Requirement => In the records below, find the line that contains "tracking number: 32457011734446" and the line that contains "INSERTO P/REPARACION DE ROSCAS M16 X 2.0". Set down exactly those lines and every line between them, and nothing more.

Provided data =>
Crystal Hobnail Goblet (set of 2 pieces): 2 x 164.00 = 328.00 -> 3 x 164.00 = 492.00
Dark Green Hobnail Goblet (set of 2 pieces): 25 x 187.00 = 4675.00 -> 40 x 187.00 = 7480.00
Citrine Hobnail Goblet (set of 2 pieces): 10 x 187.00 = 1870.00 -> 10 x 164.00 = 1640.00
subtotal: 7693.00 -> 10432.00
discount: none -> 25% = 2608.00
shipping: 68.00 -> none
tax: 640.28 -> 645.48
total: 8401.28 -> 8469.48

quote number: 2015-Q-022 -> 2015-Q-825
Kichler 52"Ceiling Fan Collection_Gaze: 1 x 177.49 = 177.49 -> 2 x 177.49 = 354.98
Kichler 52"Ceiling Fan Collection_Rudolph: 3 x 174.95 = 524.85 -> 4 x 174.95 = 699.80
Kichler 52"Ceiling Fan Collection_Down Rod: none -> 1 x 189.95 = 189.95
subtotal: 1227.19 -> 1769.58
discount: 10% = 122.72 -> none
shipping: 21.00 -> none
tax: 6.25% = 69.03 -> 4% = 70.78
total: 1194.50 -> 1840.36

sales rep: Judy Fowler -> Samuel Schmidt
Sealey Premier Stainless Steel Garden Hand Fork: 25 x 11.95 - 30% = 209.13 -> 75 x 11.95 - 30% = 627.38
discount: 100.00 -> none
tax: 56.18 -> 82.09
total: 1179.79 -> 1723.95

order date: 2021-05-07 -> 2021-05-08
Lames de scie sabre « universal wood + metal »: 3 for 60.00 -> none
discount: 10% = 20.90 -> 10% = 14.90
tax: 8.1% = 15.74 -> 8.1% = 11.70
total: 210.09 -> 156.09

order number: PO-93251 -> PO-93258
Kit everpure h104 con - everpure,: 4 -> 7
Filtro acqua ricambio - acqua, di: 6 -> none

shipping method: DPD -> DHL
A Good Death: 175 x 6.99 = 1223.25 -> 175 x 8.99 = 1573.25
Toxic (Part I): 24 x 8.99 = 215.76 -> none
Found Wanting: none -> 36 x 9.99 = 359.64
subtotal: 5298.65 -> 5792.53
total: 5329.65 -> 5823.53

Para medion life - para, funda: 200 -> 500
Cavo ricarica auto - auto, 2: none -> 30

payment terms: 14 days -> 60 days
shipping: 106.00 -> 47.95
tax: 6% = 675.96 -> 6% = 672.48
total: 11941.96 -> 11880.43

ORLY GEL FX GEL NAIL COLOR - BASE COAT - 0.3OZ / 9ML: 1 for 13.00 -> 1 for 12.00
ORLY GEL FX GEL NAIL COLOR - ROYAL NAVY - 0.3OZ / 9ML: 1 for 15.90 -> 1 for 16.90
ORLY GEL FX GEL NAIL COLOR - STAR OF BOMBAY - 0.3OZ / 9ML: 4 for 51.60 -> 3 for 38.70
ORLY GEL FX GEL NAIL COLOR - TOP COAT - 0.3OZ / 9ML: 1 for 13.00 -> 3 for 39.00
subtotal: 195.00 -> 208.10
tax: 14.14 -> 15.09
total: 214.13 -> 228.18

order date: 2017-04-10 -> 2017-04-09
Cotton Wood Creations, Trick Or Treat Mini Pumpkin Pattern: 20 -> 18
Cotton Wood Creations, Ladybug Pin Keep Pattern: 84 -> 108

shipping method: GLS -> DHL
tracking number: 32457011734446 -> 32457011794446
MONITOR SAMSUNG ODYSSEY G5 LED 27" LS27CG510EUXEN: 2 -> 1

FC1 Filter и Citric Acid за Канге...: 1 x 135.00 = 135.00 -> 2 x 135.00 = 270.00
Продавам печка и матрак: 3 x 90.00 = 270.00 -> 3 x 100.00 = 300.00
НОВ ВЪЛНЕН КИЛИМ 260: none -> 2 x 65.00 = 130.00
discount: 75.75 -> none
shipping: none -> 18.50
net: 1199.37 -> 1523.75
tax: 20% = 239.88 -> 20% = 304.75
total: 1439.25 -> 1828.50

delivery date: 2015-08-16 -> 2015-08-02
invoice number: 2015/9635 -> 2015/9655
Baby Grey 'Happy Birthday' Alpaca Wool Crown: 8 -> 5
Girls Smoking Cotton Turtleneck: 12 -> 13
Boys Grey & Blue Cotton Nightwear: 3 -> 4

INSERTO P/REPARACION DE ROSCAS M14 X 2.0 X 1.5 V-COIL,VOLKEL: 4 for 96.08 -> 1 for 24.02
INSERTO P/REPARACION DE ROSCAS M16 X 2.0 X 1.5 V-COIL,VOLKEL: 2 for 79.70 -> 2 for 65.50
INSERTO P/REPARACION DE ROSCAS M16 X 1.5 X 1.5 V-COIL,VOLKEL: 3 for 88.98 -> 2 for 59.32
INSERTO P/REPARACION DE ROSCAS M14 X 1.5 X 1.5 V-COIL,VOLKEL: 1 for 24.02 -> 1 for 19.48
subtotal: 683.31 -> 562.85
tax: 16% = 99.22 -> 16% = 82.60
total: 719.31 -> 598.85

Written solution =>
tracking number: 32457011734446 -> 32457011794446
MONITOR SAMSUNG ODYSSEY G5 LED 27" LS27CG510EUXEN: 2 -> 1

FC1 Filter и Citric Acid за Канге...: 1 x 135.00 = 135.00 -> 2 x 135.00 = 270.00
Продавам печка и матрак: 3 x 90.00 = 270.00 -> 3 x 100.00 = 300.00
НОВ ВЪЛНЕН КИЛИМ 260: none -> 2 x 65.00 = 130.00
discount: 75.75 -> none
shipping: none -> 18.50
net: 1199.37 -> 1523.75
tax: 20% = 239.88 -> 20% = 304.75
total: 1439.25 -> 1828.50

delivery date: 2015-08-16 -> 2015-08-02
invoice number: 2015/9635 -> 2015/9655
Baby Grey 'Happy Birthday' Alpaca Wool Crown: 8 -> 5
Girls Smoking Cotton Turtleneck: 12 -> 13
Boys Grey & Blue Cotton Nightwear: 3 -> 4

INSERTO P/REPARACION DE ROSCAS M14 X 2.0 X 1.5 V-COIL,VOLKEL: 4 for 96.08 -> 1 for 24.02
INSERTO P/REPARACION DE ROSCAS M16 X 2.0 X 1.5 V-COIL,VOLKEL: 2 for 79.70 -> 2 for 65.50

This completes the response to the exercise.